Print the records exactly. Every mark must remain.

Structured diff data
::::::
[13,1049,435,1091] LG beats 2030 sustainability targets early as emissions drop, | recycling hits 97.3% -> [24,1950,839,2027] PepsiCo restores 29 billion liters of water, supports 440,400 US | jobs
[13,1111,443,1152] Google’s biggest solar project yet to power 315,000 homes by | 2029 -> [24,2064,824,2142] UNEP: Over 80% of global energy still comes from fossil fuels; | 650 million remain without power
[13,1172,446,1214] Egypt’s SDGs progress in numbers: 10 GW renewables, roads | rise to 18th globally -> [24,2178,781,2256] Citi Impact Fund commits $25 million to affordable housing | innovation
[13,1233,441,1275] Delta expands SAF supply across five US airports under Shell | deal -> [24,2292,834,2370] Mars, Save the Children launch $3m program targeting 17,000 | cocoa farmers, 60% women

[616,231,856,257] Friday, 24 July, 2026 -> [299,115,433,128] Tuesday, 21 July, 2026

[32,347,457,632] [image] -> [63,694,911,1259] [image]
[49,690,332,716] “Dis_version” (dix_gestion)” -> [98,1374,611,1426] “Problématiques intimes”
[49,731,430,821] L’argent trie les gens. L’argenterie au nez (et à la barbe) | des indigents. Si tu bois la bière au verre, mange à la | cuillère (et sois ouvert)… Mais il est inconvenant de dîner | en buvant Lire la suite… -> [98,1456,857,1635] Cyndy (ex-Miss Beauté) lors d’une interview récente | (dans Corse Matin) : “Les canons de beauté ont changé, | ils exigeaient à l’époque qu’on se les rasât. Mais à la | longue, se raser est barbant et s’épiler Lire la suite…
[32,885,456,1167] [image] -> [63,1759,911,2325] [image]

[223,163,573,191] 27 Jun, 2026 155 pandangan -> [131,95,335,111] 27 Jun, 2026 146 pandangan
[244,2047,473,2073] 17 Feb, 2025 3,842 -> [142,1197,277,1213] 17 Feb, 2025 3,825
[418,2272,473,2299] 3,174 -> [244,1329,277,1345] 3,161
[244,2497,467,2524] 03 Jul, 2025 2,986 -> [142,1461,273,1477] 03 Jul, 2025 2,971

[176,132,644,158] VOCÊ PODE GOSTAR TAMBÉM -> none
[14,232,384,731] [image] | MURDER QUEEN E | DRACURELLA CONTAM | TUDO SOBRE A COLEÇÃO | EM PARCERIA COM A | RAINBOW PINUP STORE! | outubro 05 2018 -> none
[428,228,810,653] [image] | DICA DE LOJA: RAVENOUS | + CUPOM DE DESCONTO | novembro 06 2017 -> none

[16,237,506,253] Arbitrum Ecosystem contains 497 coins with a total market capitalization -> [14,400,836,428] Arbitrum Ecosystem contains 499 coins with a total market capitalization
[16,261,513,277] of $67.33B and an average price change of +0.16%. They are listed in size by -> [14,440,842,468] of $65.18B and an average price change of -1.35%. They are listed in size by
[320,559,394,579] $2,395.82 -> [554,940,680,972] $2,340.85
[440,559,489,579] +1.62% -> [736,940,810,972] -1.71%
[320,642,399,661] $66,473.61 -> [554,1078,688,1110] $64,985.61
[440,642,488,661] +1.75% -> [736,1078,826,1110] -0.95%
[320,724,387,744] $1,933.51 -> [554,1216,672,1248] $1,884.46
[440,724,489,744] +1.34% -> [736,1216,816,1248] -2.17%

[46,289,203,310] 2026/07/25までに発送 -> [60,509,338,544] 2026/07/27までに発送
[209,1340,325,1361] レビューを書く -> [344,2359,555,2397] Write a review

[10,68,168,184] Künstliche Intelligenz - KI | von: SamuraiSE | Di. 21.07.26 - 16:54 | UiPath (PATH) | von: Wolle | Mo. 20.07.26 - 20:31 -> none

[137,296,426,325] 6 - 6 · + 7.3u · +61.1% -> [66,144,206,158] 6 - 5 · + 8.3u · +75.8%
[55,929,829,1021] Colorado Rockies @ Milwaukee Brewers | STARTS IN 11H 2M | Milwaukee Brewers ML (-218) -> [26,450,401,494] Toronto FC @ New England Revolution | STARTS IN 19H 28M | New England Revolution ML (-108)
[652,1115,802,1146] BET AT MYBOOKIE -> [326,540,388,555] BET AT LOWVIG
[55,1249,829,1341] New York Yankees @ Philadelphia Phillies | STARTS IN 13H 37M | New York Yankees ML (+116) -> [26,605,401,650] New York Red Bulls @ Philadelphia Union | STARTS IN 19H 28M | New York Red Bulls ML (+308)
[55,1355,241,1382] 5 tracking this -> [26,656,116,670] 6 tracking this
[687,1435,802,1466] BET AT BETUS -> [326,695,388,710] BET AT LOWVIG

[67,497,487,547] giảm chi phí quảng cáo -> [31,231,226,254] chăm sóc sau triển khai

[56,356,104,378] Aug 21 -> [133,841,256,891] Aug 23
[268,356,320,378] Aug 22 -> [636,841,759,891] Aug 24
::::::
Written response
[13,1049,435,1091] LG beats 2030 sustainability targets early as emissions drop, | recycling hits 97.3% -> [24,1950,839,2027] PepsiCo restores 29 billion liters of water, supports 440,400 US | jobs
[13,1111,443,1152] Google’s biggest solar project yet to power 315,000 homes by | 2029 -> [24,2064,824,2142] UNEP: Over 80% of global energy still comes from fossil fuels; | 650 million remain without power
[13,1172,446,1214] Egypt’s SDGs progress in numbers: 10 GW renewables, roads | rise to 18th globally -> [24,2178,781,2256] Citi Impact Fund commits $25 million to affordable housing | innovation
[13,1233,441,1275] Delta expands SAF supply across five US airports under Shell | deal -> [24,2292,834,2370] Mars, Save the Children launch $3m program targeting 17,000 | cocoa farmers, 60% women

[616,231,856,257] Friday, 24 July, 2026 -> [299,115,433,128] Tuesday, 21 July, 2026

[32,347,457,632] [image] -> [63,694,911,1259] [image]
[49,690,332,716] “Dis_version” (dix_gestion)” -> [98,1374,611,1426] “Problématiques intimes”
[49,731,430,821] L’argent trie les gens. L’argenterie au nez (et à la barbe) | des indigents. Si tu bois la bière au verre, mange à la | cuillère (et sois ouvert)… Mais il est inconvenant de dîner | en buvant Lire la suite… -> [98,1456,857,1635] Cyndy (ex-Miss Beauté) lors d’une interview récente | (dans Corse Matin) : “Les canons de beauté ont changé, | ils exigeaient à l’époque qu’on se les rasât. Mais à la | longue, se raser est barbant et s’épiler Lire la suite…
[32,885,456,1167] [image] -> [63,1759,911,2325] [image]

[223,163,573,191] 27 Jun, 2026 155 pandangan -> [131,95,335,111] 27 Jun, 2026 146 pandangan
[244,2047,473,2073] 17 Feb, 2025 3,842 -> [142,1197,277,1213] 17 Feb, 2025 3,825
[418,2272,473,2299] 3,174 -> [244,1329,277,1345] 3,161
[244,2497,467,2524] 03 Jul, 2025 2,986 -> [142,1461,273,1477] 03 Jul, 2025 2,971

[176,132,644,158] VOCÊ PODE GOSTAR TAMBÉM -> none
[14,232,384,731] [image] | MURDER QUEEN E | DRACURELLA CONTAM | TUDO SOBRE A COLEÇÃO | EM PARCERIA COM A | RAINBOW PINUP STORE! | outubro 05 2018 -> none
[428,228,810,653] [image] | DICA DE LOJA: RAVENOUS | + CUPOM DE DESCONTO | novembro 06 2017 -> none

[16,237,506,253] Arbitrum Ecosystem contains 497 coins with a total market capitalization -> [14,400,836,428] Arbitrum Ecosystem contains 499 coins with a total market capitalization
[16,261,513,277] of $67.33B and an average price change of +0.16%. They are listed in size by -> [14,440,842,468] of $65.18B and an average price change of -1.35%. They are listed in size by
[320,559,394,579] $2,395.82 -> [554,940,680,972] $2,340.85
[440,559,489,579] +1.62% -> [736,940,810,972] -1.71%
[320,642,399,661] $66,473.61 -> [554,1078,688,1110] $64,985.61
[440,642,488,661] +1.75% -> [736,1078,826,1110] -0.95%
[320,724,387,744] $1,933.51 -> [554,1216,672,1248] $1,884.46
[440,724,489,744] +1.34% -> [736,1216,816,1248] -2.17%

[46,289,203,310] 2026/07/25までに発送 -> [60,509,338,544] 2026/07/27までに発送
[209,1340,325,1361] レビューを書く -> [344,2359,555,2397] Write a review

[10,68,168,184] Künstliche Intelligenz - KI | von: SamuraiSE | Di. 21.07.26 - 16:54 | UiPath (PATH) | von: Wolle | Mo. 20.07.26 - 20:31 -> none

[137,296,426,325] 6 - 6 · + 7.3u · +61.1% -> [66,144,206,158] 6 - 5 · + 8.3u · +75.8%
[55,929,829,1021] Colorado Rockies @ Milwaukee Brewers | STARTS IN 11H 2M | Milwaukee Brewers ML (-218) -> [26,450,401,494] Toronto FC @ New England Revolution | STARTS IN 19H 28M | New England Revolution ML (-108)
[652,1115,802,1146] BET AT MYBOOKIE -> [326,540,388,555] BET AT LOWVIG
[55,1249,829,1341] New York Yankees @ Philadelphia Phillies | STARTS IN 13H 37M | New York Yankees ML (+116) -> [26,605,401,650] New York Red Bulls @ Philadelphia Union | STARTS IN 19H 28M | New York Red Bulls ML (+308)
[55,1355,241,1382] 5 tracking this -> [26,656,116,670] 6 tracking this
[687,1435,802,1466] BET AT BETUS -> [326,695,388,710] BET AT LOWVIG

[67,497,487,547] giảm chi phí quảng cáo -> [31,231,226,254] chăm sóc sau triển khai

[56,356,104,378] Aug 21 -> [133,841,256,891] Aug 23
[268,356,320,378] Aug 22 -> [636,841,759,891] Aug 24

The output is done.